Only one stretch of the data should be retyped: the lines from the line containing "delivery date: 2022-09-05 -> 2022-08-06" through the line containing "customer number: CU32159 -> CU32519". Keep pictures out of it.

Source records »
──────────

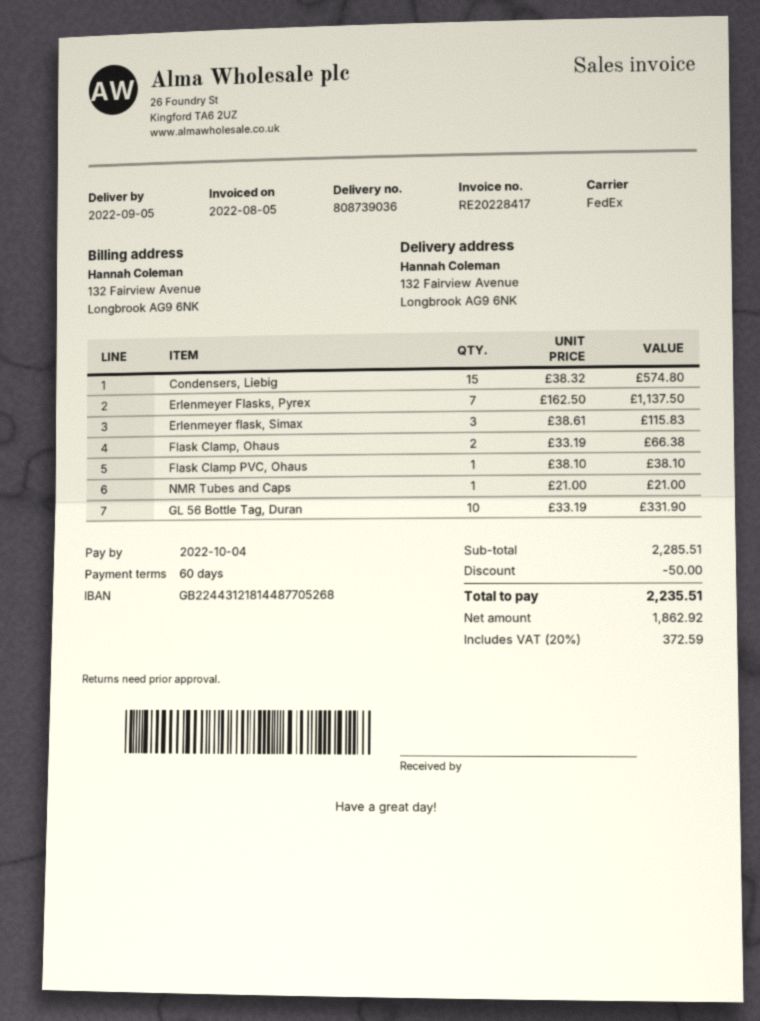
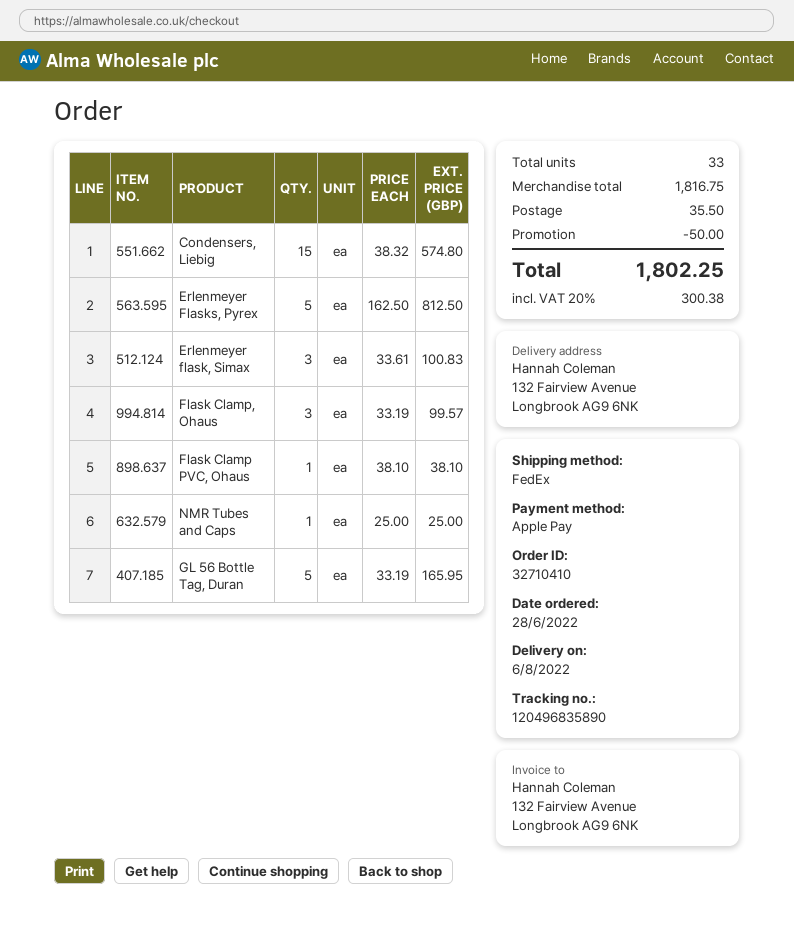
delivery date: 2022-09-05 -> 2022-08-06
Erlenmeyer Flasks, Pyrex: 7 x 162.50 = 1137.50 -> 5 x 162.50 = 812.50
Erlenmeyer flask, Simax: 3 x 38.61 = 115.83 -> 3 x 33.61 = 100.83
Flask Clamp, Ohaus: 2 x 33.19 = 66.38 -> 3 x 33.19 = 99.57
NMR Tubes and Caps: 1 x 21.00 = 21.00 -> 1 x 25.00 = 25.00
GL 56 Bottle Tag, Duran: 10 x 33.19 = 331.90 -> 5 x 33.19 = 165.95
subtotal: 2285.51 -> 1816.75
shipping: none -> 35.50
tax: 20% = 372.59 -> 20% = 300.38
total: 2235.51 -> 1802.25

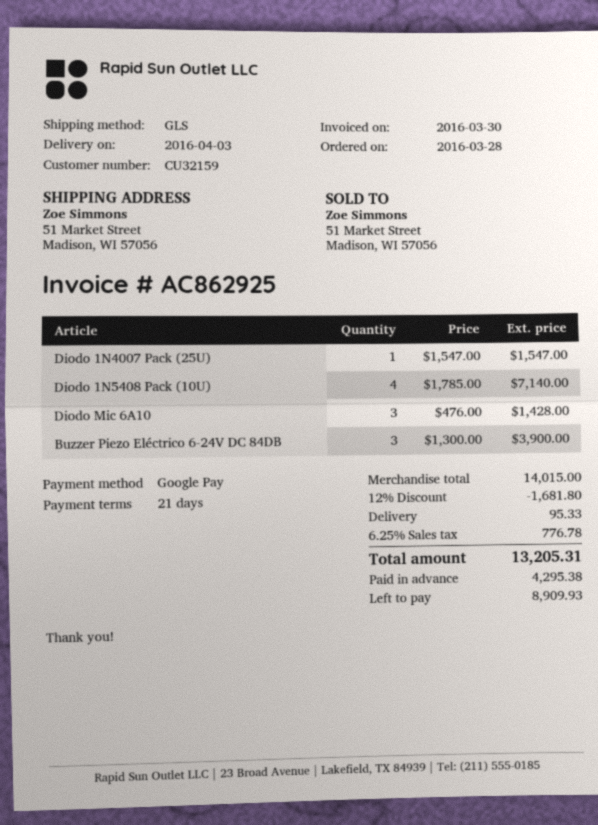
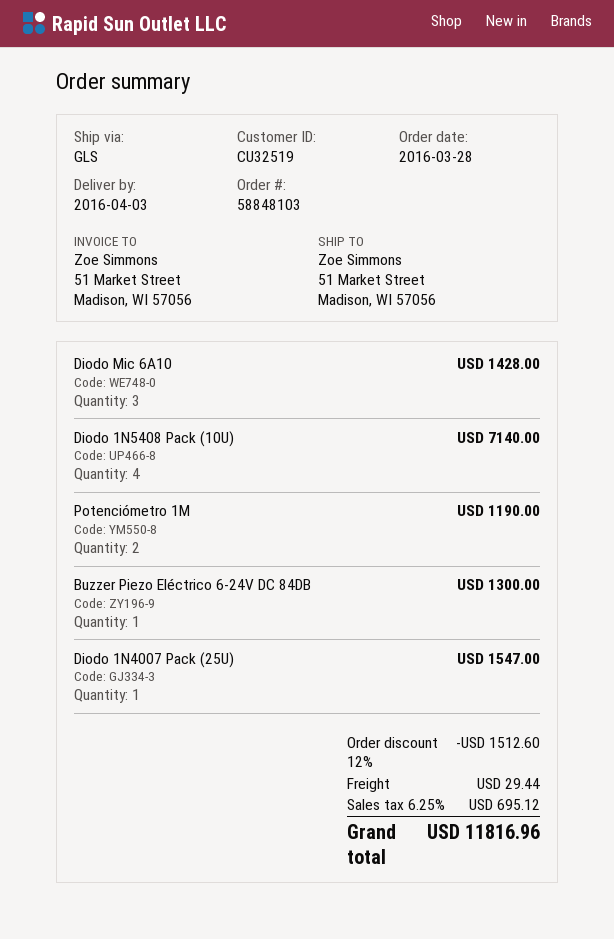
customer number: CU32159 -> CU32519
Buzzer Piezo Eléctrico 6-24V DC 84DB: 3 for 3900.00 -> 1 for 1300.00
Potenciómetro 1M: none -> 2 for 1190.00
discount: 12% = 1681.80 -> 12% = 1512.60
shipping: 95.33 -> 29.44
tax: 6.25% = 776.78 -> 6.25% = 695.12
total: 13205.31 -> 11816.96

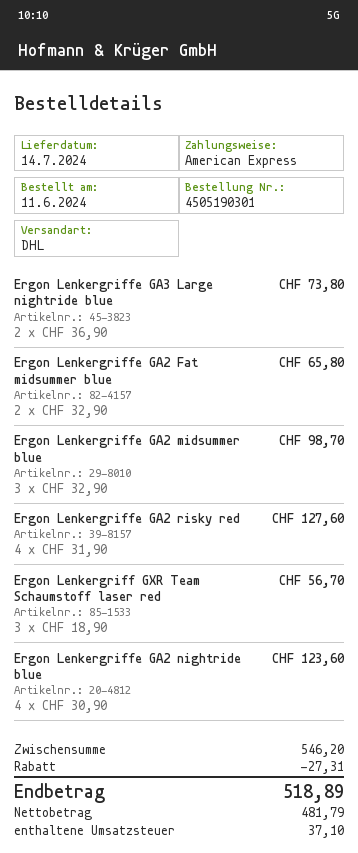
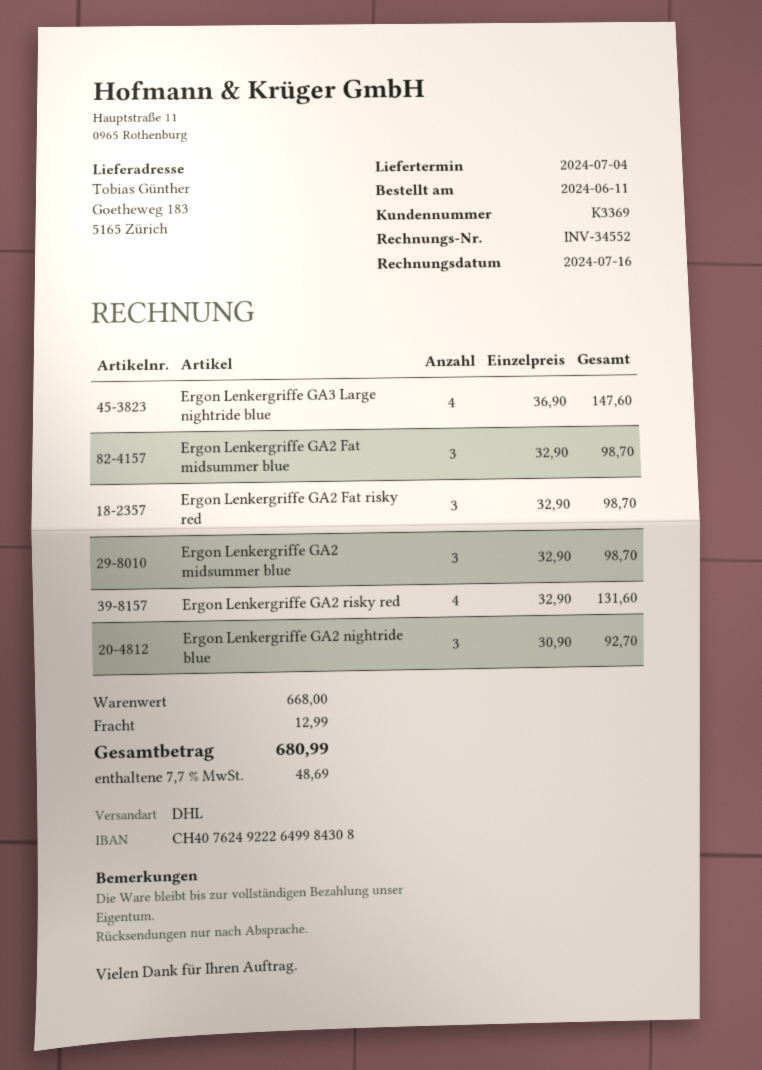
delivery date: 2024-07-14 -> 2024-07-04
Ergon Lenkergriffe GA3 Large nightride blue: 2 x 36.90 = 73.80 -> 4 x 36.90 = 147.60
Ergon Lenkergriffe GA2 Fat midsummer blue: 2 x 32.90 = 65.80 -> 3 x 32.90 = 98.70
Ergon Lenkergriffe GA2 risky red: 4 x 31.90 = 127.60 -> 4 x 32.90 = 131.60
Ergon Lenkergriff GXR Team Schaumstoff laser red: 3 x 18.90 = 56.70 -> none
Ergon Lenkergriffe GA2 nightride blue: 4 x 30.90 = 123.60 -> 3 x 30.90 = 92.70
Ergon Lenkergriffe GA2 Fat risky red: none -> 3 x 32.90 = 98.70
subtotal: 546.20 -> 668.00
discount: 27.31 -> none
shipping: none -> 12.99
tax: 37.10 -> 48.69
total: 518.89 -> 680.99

──────────

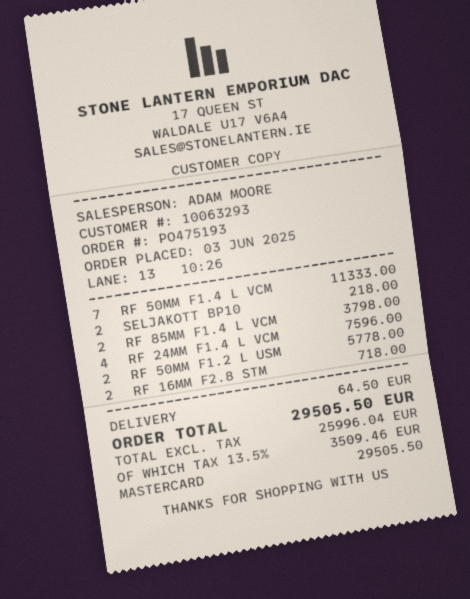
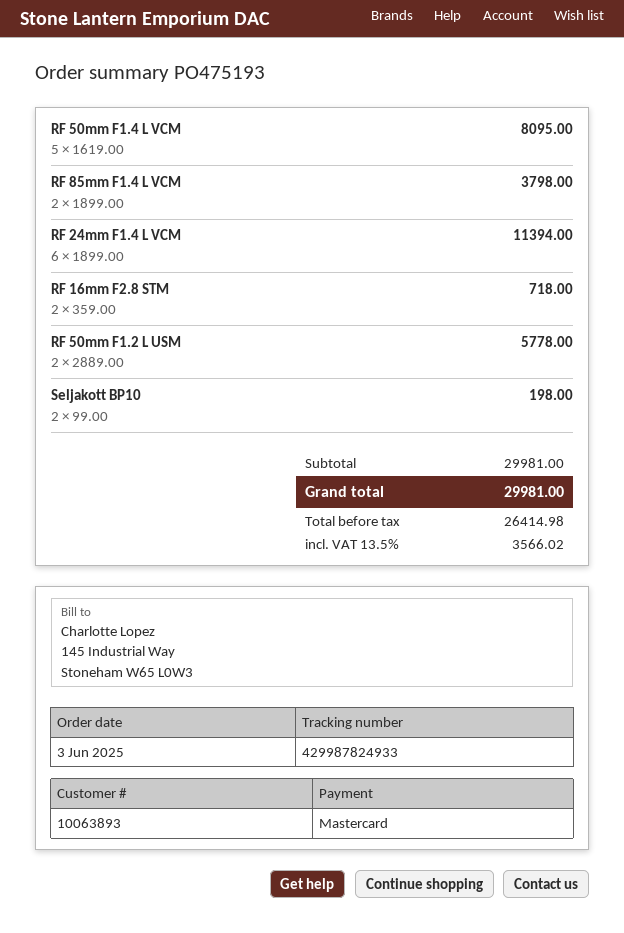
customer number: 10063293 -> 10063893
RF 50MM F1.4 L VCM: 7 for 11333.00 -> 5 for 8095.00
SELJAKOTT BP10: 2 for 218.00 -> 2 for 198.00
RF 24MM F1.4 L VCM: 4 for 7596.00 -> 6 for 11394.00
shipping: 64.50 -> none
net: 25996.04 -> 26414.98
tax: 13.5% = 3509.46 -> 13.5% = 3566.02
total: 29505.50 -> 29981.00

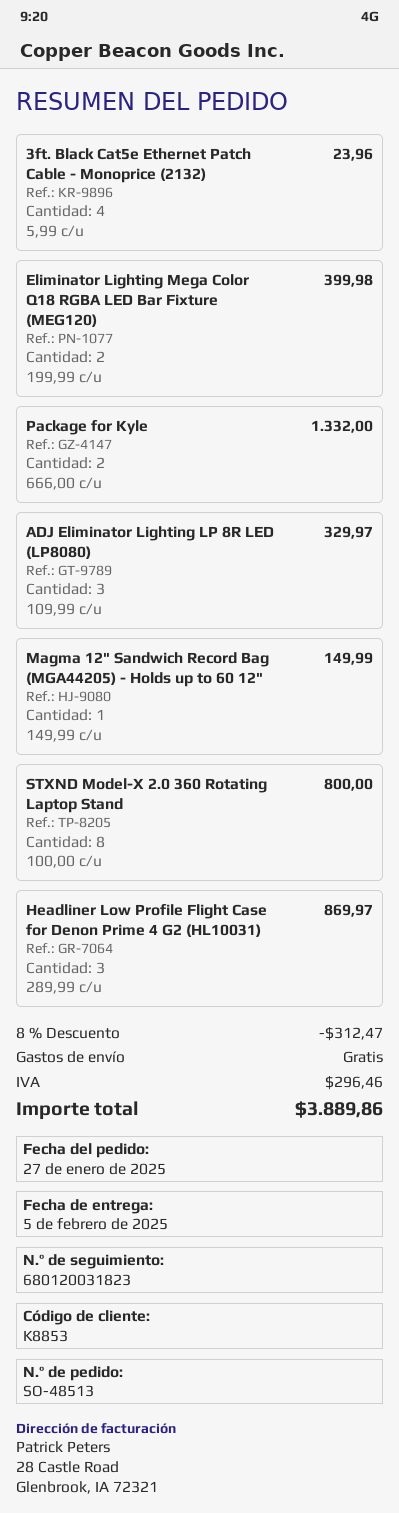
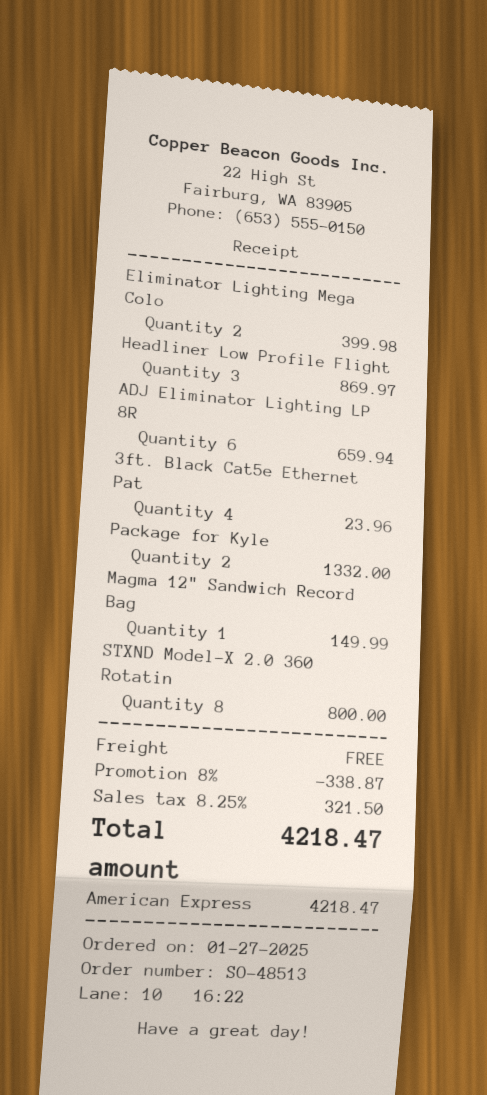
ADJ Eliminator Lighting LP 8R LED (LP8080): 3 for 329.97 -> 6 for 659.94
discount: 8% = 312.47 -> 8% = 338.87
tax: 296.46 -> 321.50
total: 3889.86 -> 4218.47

──────────

Answer space »
delivery date: 2022-09-05 -> 2022-08-06
Erlenmeyer Flasks, Pyrex: 7 x 162.50 = 1137.50 -> 5 x 162.50 = 812.50
Erlenmeyer flask, Simax: 3 x 38.61 = 115.83 -> 3 x 33.61 = 100.83
Flask Clamp, Ohaus: 2 x 33.19 = 66.38 -> 3 x 33.19 = 99.57
NMR Tubes and Caps: 1 x 21.00 = 21.00 -> 1 x 25.00 = 25.00
GL 56 Bottle Tag, Duran: 10 x 33.19 = 331.90 -> 5 x 33.19 = 165.95
subtotal: 2285.51 -> 1816.75
shipping: none -> 35.50
tax: 20% = 372.59 -> 20% = 300.38
total: 2235.51 -> 1802.25

customer number: CU32159 -> CU32519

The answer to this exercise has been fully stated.